- BTC bulls failed to penetrate critical resistance after positive U.S. inflation data, leaving the doors open for more losses.Downside may be limited as recent supply overhang from Germany’s Saxony state has exhausted.Fed rate cut bets, FTX repayments may offer support, according to a prime broker.
As a crypto investor, I’ve noticed that on Thursdays, when the U.S. announced a decrease in consumer prices for the first time in four years, there was a significant shift in market sentiment. The Fed rate cut bets were swiftly lifted as a result, causing higher-risk assets such as Bitcoin to surge.
It seemed for a brief instant that Bitcoin’s bulls might gain control and push the price above the downward trendline, marking the end of the sell-off from the June peak at around $72,000. This potential development could have attracted momentum traders, as previously mentioned in Thursday’s First Mover America.
Despite optimistic expectations, prices dropped sharply below the trendline resistance and fell beneath the $57,000 mark earlier today.
Recent setbacks in the stock market’s bull run, occurring amid a favorable economic news environment, could signal further price declines. The previous instance of trendline rejection in late July led to significant losses.
Despite the current situation, there’s a possibility that the bulls may make a comeback. A telling sign is the daily chart’s MACD histogram, which is on the verge of crossing above the zero line. This indicator is often used to identify trend direction and shifts, suggesting an upcoming bullish momentum change.

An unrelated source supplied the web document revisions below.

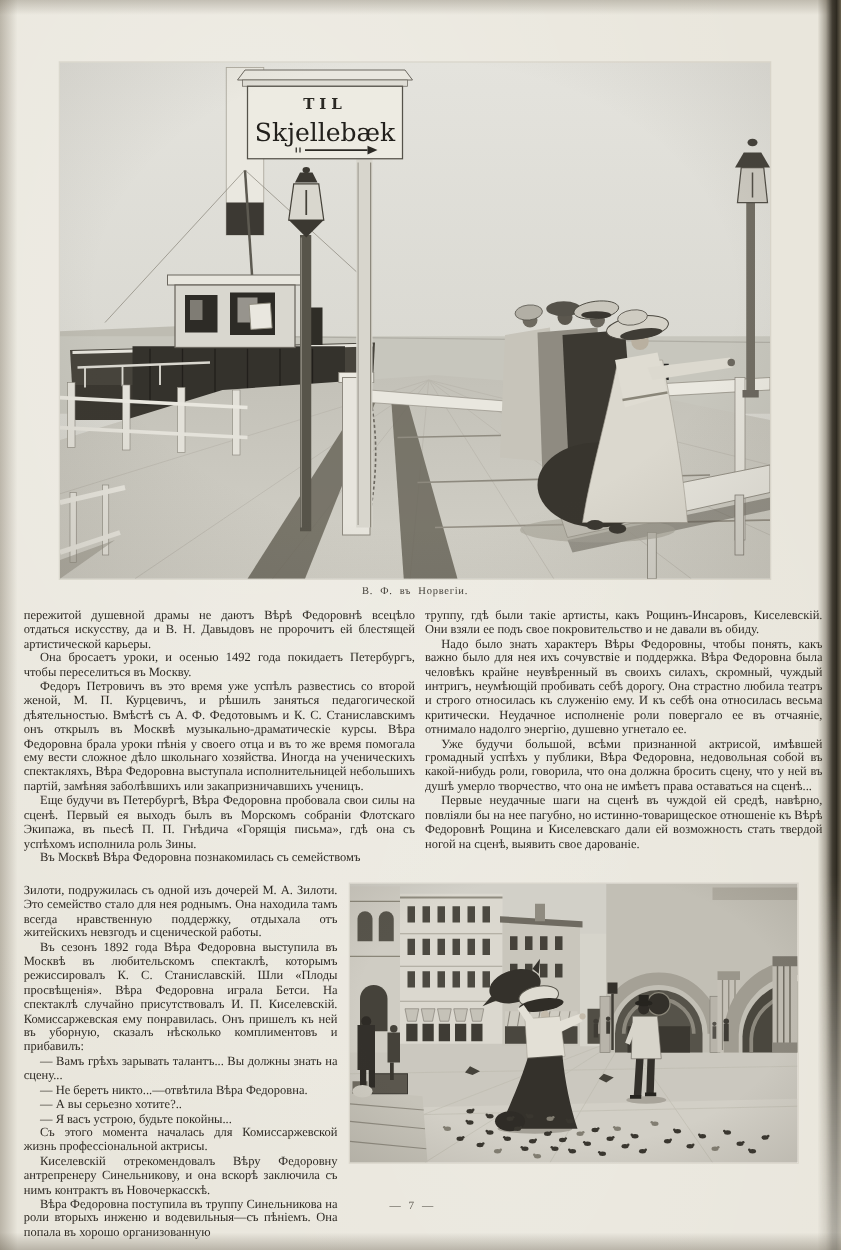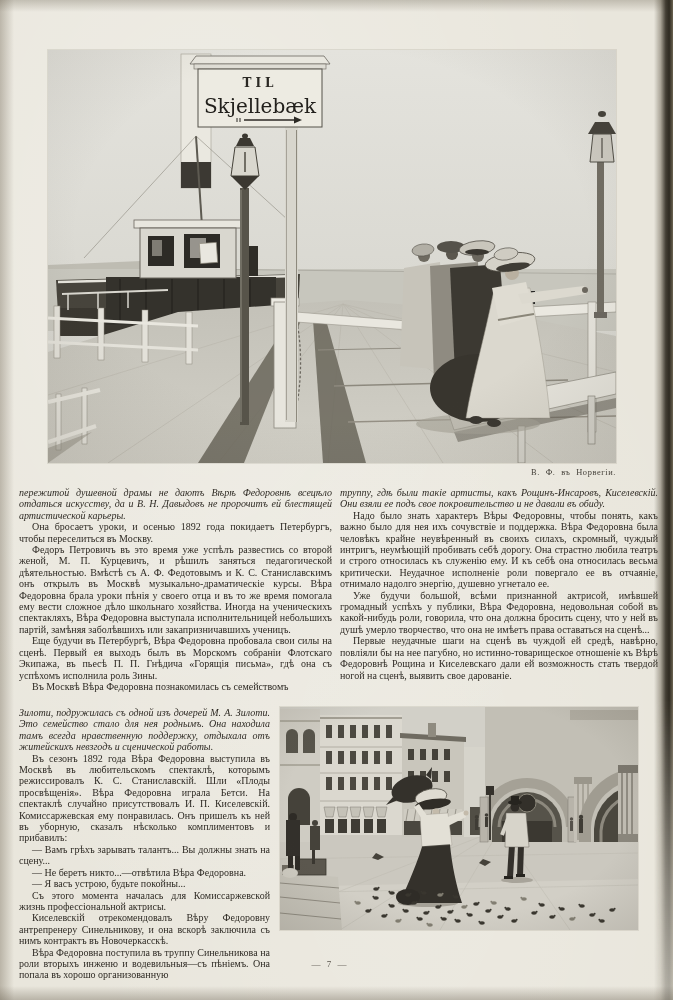"В. Ф. въ Норвегіи." .caption { text-align: right -> center }
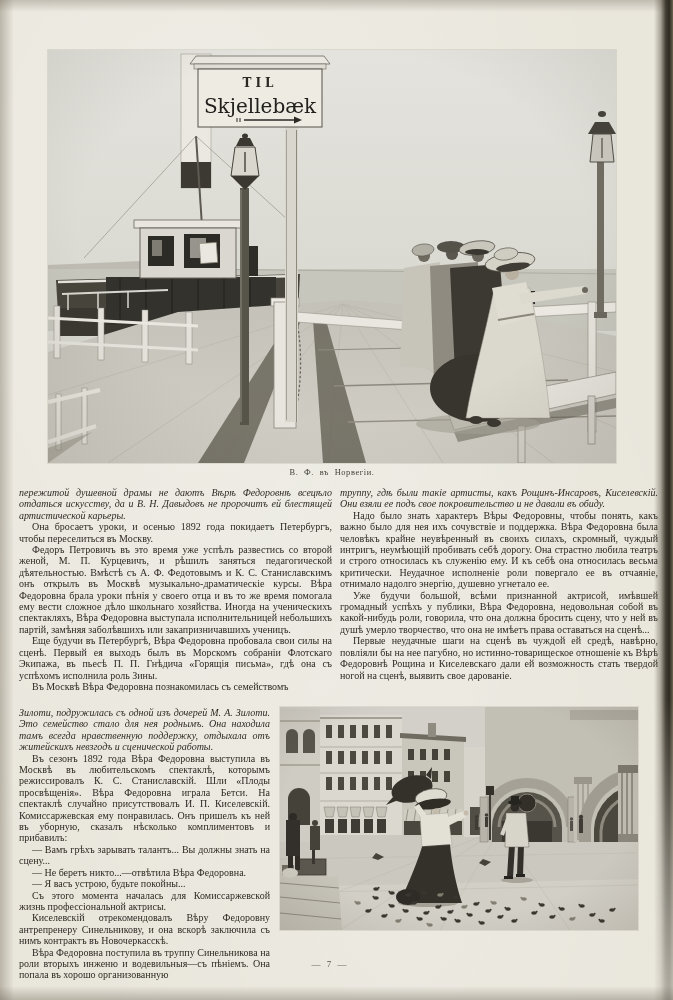"пережитой душевной драмы не даютъ" .col p.noindent { font-style: italic -> none }
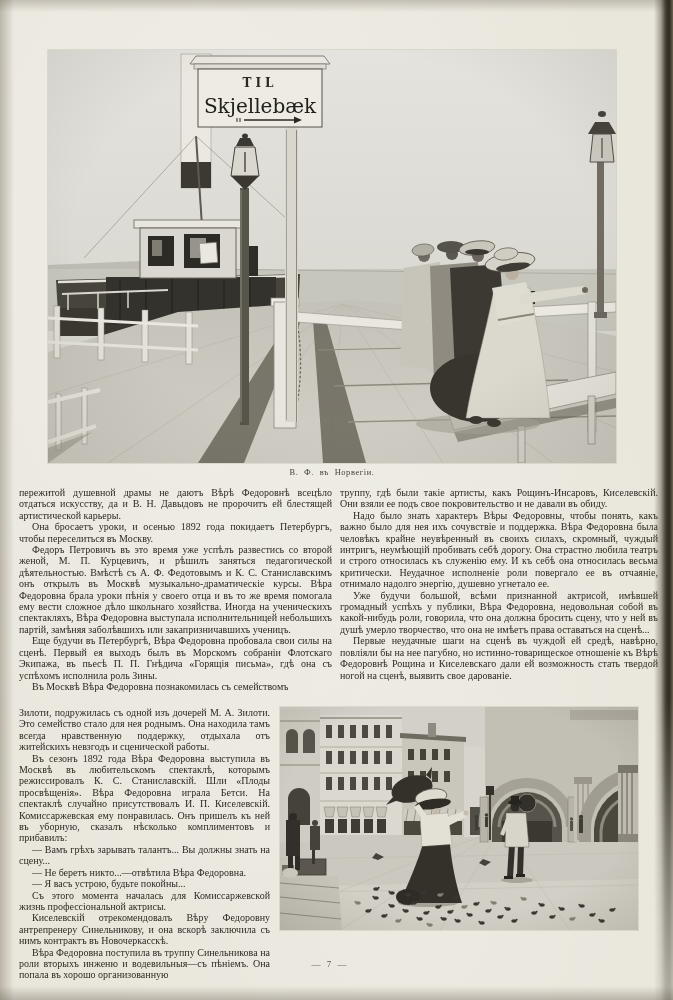"Она бросаетъ уроки, и осенью" p { text: 1892 -> 1492 }
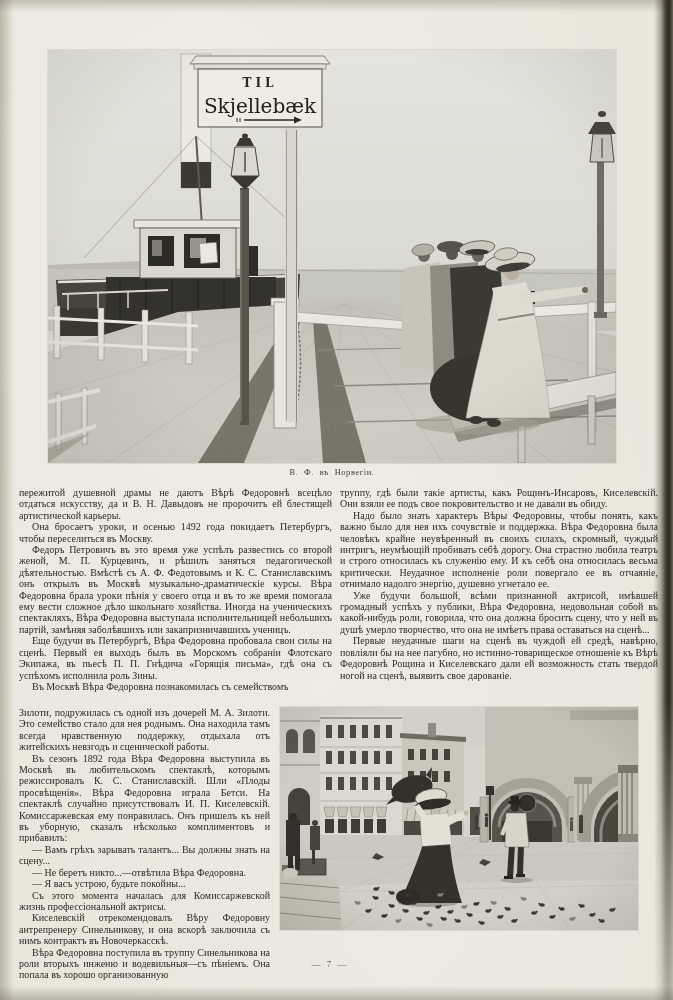"— А вы серьезно хотите?.." p { html: none -> <p>— А вы серьезно хотите?..</p> }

As a crypto market analyst at FalconX, I believe that the upcoming repayment of some $16.3 billion from FTX could lead to increased buying activity over the next few months. Furthermore, the growing support for cryptocurrencies from both regulators and industry players is an encouraging sign. Lastly, if the Federal Reserve decides to reduce interest rates in September, it may further boost the performance of risk assets like crypto. Therefore, medium- and long-term investors should feel more confident about their positions.
FalconX pointed out that the selling behavior of Mt. Gox’s creditors could differ significantly from Saxony’s sellers. For instance, a larger volume of sales might be directed towards cryptocurrency exchanges rather than experienced market makers, or an assorted group of investors may gradually sell off their holdings over an extended period.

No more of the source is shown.